Conversation | YOYI! Care, Repair, Heal

The Ethics of Ethnographic Photography

Grace Ndiritu and Robert Maharajh

Grace Ndiritu, The Twin Tapestries: Repair (1915) & Restitution (1973)

Grace Ndiritu, The Twin Tapestries: Repair (1915) & Restitution (1973) Gropius Bau and Wellcome Collection

In this conversation, artist Grace Ndiritu will discuss her practice and decolonial approach. Ndiritu will introduce her new commission The Twin Tapestries: Repair (1915) & Restitution (1973) (2022), which addresses the violent past that many ethnographic collections are built on and is deeply connected to her body of work Healing The Museum that began in 2012.

Grace Ndiritu is a British-Kenyan artist using shamanism and practices of sharing and healing to break down established boundaries and dualisms. From 2020 to 2021, Ndiritu established The Year of Black Healing, an artistic response to politicians’ attempts to co-opt Black Culture.

Robert Maharajh is Editor at Large of the Gropius Bau. A writer and curator who grew up between London and the Caribbean, he studied literature and philosophy in the UK. He was co-founder and curator of the artist-run east London-based gallery T12, where he worked with numerous artists and thinkers including Gustav Metzger, Otto Muehl, Simon Critchley and Hans Ulrich Obrist.
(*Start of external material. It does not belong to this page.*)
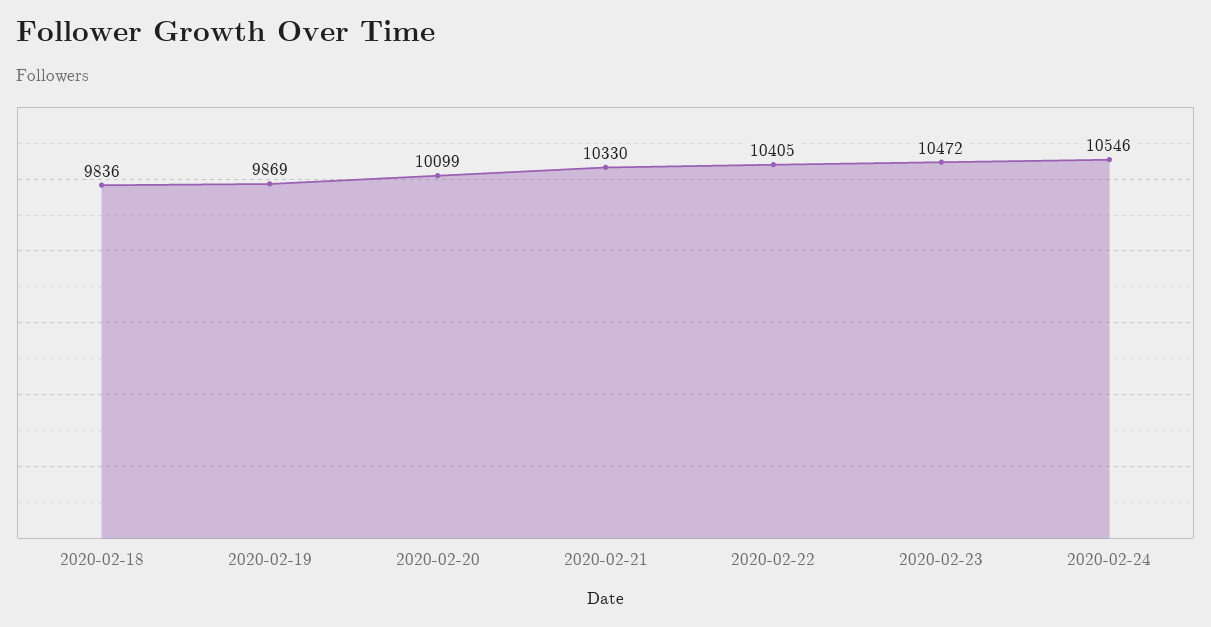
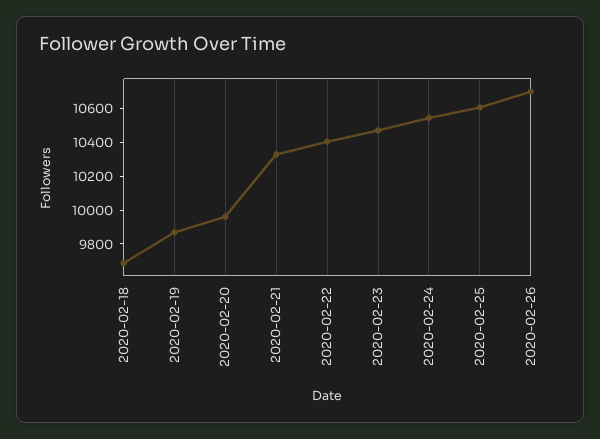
2020-02-18: 9836 -> 9700
2020-02-20: 10099 -> 9950
2020-02-25: none -> 10600
2020-02-26: none -> 10700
He was commissioning editor for "Not Evenly Distributed", an online project reflecting on the themes of the 20th Biennale of Sydney. London is the place for him, except insofar as it isn’t. He once met Curtis Mayfield, on a rainy day, in Brixton.

This event is part of Breathe, a discourse programme that unfolds in echo to the upcoming exhibition YOYI! Care, Repair, Heal​​​​​​​ and explores how different power relations impact our ability to breathe. The programme is curated by Magnus Elias Rosengarten.